For the Individual and Family Services team, it is business as usual when it comes to supporting families at risk. “Our message to those who are experiencing family violence is clear,” said Ms. Kraner. “You are not alone. We are here and we can help.”
Supporting your safety at home
- Create plausible reasons to leave the house throughout the day, such as exercise or getting essential supplies, to create some physical and psychological space for yourself and your children. Use these times to contact a support line or friend.
- If you have an existing support worker, maintain contact as much as you are able. Identify the safest time to call, eg. when the perpetrator is asleep; from the bathroom with the shower running; when out of the home getting groceries or other supplies.
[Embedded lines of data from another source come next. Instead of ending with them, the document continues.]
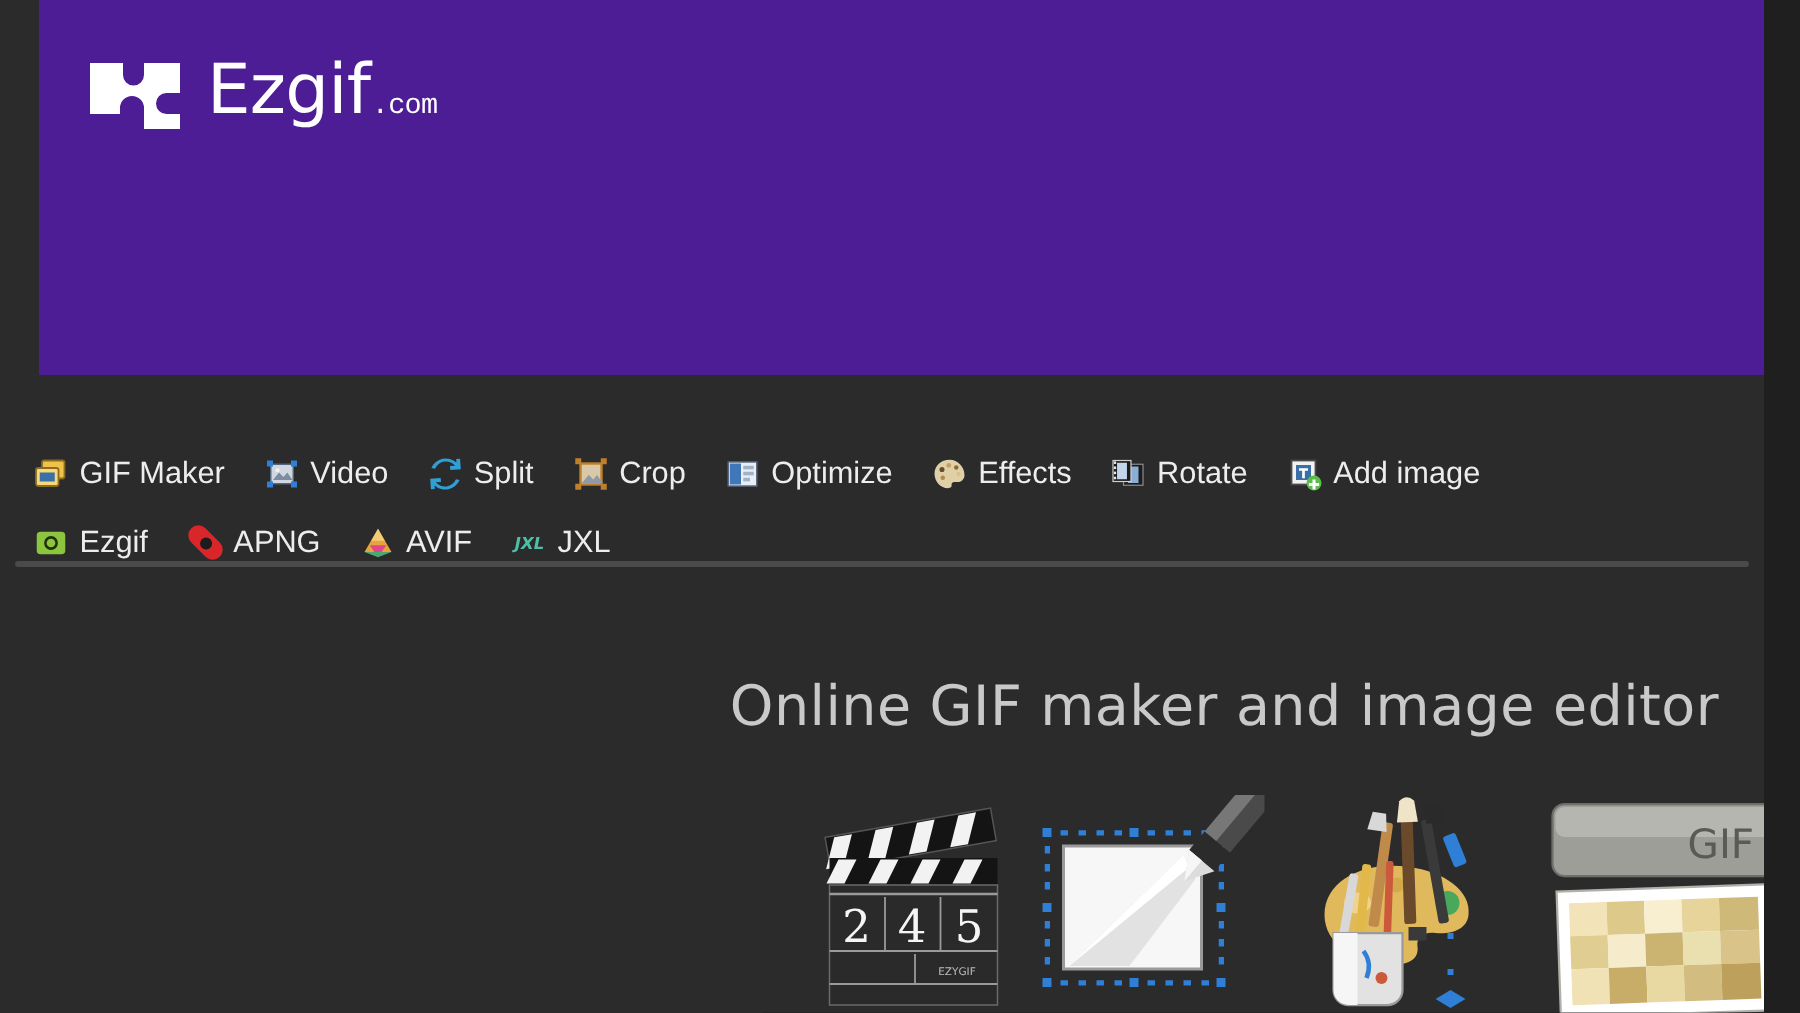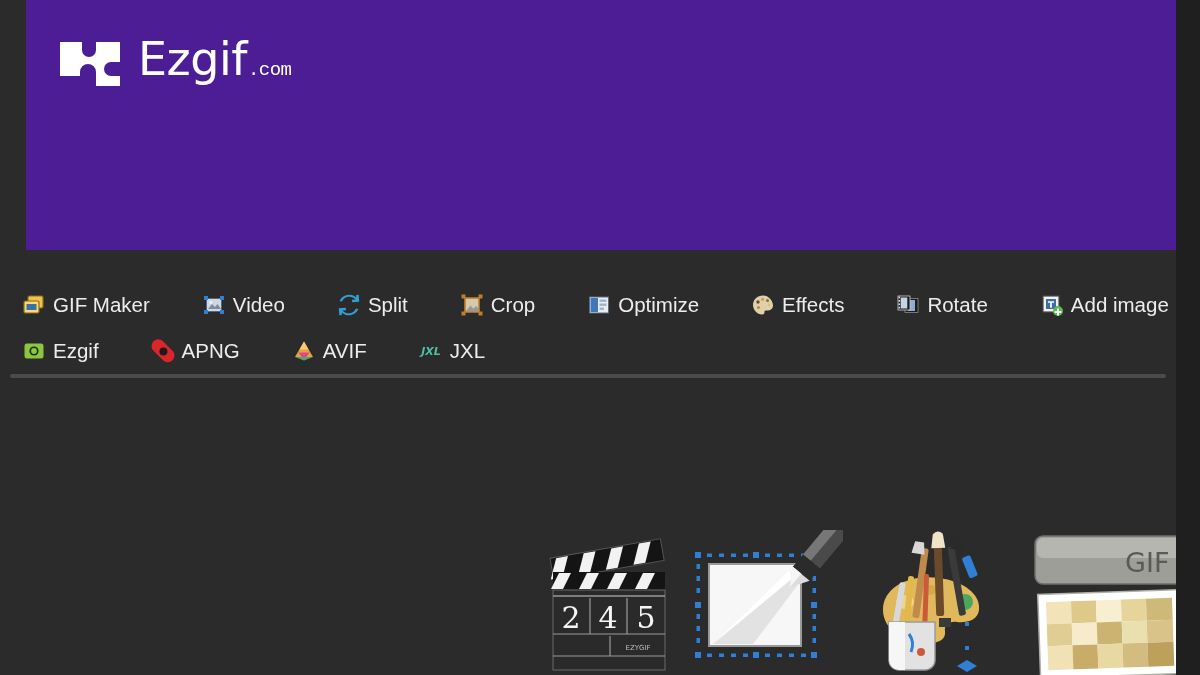--- a/index.html
+++ b/index.html
@@ -76,23 +76,22 @@
     position: absolute;
     left: 0;
     top: 282px;
     width: 1176px;
     padding: 0 22px;
     box-sizing: border-box;
   }
   .nav-row {
     display: flex;
     flex-wrap: nowrap;
-    align-items: center;
+    align-items: flex-end;
     height: 46px;
-    gap: 26px;
   }
   .nav-item {
     display: flex;
     align-items: center;
     text-decoration: none;
     color: #ededed;
     font-size: 20.5px;
     margin-right: 26px;
     white-space: nowrap;
     cursor: pointer;
@@ -295,20 +294,21 @@
           <text x="12" y="16" text-anchor="middle" font-family="DejaVu Sans, sans-serif" font-size="11" font-weight="bold" font-style="italic" fill="#4fbfa8">JXL</text>
         </svg>
         <span class="nav-label">JXL</span>
       </a>
     </div>
   </nav>
 
   <div id="divider"></div>
 
   <div id="main">
+    <h1 id="main-title">Online GIF maker and image editor</h1>
 
     <div id="hero-strip">
 
       <svg class="hero-art" width="130" height="150" viewBox="0 0 130 150">
         <g transform="rotate(-10 65 40)">
           <rect x="8" y="18" width="112" height="22" fill="#141414" stroke="#555" stroke-width="1"></rect>
           <g fill="#f2f2f2">
             <path d="M14,19 l12,0 -9,20 -12,0 z"></path>
             <path d="M42,19 l12,0 -9,20 -12,0 z"></path>
             <path d="M70,19 l12,0 -9,20 -12,0 z"></path>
Let them know if your circumstances change, for example, if you or your partner are now working from home, or if you are currently unwell or in self-isolation.
- Identify the safest areas of your home – for instance, a room that has windows facing a road from where you could signal for help; a room that has an exit point, such as a laundry with outside access; a room that can be securely locked from the inside.
- Contact trusted family and friends to set up a safe word that you can use if you need them to seek help on your behalf.
- Social distancing does not mean you need to isolate yourself from others altogether. Maintain social connections online or over the phone, if it is safe to do so; it is important to keep connected at this time. Try to let neighbours know you are at home.
- If there are children in the home, do not assume that they know nothing of what is going on. Children are very alert to what is happening around them – speak to them, comfort them, assure them that you love them and are doing everything possible to keep the family safe.
- If it becomes extremely unsafe – leave. Develop a plan of how you would leave, if you needed to do so. If possible, leave while the perpetrator is out of the house. Familiarise yourself with the location of the nearest police station or hospital. Keep your phone charged and within reach, and have fuel in the car. Keep spare keys and important documents in a place that is easy to access (provided you are able to gather these items safely and without arousing suspicion).
Where to go for help
- Jewish Care – 8517 5555
- 1800 RESPECT (24/7) – 1800 737 732
- Safe Steps (24/7) – 1800 015 188
- w|respect – 1800 542 847
- Men’s Referral Service – 1300 766 491
- In an emergency, call 000
*It is important to note that factors such as these neither cause nor excuse family violence; rather, they can serve to exacerbate the underlying conditions that lead to it.